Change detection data
• • • • • • •
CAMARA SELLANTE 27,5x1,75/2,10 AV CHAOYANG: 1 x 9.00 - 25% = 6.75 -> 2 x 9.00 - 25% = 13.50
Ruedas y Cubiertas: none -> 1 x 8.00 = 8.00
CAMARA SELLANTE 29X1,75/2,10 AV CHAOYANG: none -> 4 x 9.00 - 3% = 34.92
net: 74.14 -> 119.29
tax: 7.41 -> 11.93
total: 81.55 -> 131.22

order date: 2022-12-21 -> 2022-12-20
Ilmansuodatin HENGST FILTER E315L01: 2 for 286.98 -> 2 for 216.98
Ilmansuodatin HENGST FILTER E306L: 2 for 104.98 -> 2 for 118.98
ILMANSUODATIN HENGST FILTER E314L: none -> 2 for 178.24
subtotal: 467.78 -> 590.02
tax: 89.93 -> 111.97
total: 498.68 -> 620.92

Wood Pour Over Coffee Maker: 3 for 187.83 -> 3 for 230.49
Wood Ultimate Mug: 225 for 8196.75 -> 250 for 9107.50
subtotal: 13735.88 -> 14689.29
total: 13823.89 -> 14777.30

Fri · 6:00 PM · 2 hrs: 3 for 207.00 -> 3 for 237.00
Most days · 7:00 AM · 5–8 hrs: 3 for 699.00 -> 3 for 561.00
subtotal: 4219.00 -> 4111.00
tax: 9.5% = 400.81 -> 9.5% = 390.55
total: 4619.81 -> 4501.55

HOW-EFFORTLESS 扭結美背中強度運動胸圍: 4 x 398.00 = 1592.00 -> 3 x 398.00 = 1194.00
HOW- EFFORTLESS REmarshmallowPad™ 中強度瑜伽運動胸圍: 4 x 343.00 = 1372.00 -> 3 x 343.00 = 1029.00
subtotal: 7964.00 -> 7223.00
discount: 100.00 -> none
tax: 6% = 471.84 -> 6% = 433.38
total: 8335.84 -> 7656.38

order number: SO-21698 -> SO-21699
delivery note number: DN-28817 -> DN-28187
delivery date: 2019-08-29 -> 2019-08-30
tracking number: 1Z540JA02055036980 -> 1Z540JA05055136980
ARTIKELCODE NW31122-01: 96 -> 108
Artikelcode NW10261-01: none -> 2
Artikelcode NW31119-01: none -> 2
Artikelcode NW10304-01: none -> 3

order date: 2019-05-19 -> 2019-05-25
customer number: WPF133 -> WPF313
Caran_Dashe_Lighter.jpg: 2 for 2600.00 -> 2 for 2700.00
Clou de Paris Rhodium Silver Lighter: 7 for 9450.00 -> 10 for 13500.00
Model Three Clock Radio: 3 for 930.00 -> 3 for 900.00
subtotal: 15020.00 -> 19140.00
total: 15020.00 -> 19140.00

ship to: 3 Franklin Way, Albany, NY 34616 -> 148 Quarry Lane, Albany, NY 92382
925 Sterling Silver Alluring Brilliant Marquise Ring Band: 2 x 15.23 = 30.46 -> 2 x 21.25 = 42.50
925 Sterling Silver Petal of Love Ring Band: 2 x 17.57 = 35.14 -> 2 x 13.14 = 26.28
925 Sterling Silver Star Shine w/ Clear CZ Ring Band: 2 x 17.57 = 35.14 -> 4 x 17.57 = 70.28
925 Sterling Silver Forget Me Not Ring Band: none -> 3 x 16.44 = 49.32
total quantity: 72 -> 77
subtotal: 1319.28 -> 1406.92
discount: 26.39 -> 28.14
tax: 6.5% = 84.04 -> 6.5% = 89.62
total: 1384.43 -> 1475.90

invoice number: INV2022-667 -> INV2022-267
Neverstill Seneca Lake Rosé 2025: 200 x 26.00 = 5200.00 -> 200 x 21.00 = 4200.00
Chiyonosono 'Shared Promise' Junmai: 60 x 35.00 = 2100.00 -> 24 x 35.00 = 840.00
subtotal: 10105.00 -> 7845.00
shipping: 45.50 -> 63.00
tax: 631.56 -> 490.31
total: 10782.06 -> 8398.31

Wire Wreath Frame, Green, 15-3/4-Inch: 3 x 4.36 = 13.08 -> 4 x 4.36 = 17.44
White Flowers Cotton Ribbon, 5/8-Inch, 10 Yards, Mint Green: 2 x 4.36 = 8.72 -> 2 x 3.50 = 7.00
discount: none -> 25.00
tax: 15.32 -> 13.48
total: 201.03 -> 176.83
• • • • • • •
What needs to be done
Show all lines in the entries above where the string "discount" appears.

Written answer
discount: 100.00 -> none
discount: 26.39 -> 28.14
discount: none -> 25.00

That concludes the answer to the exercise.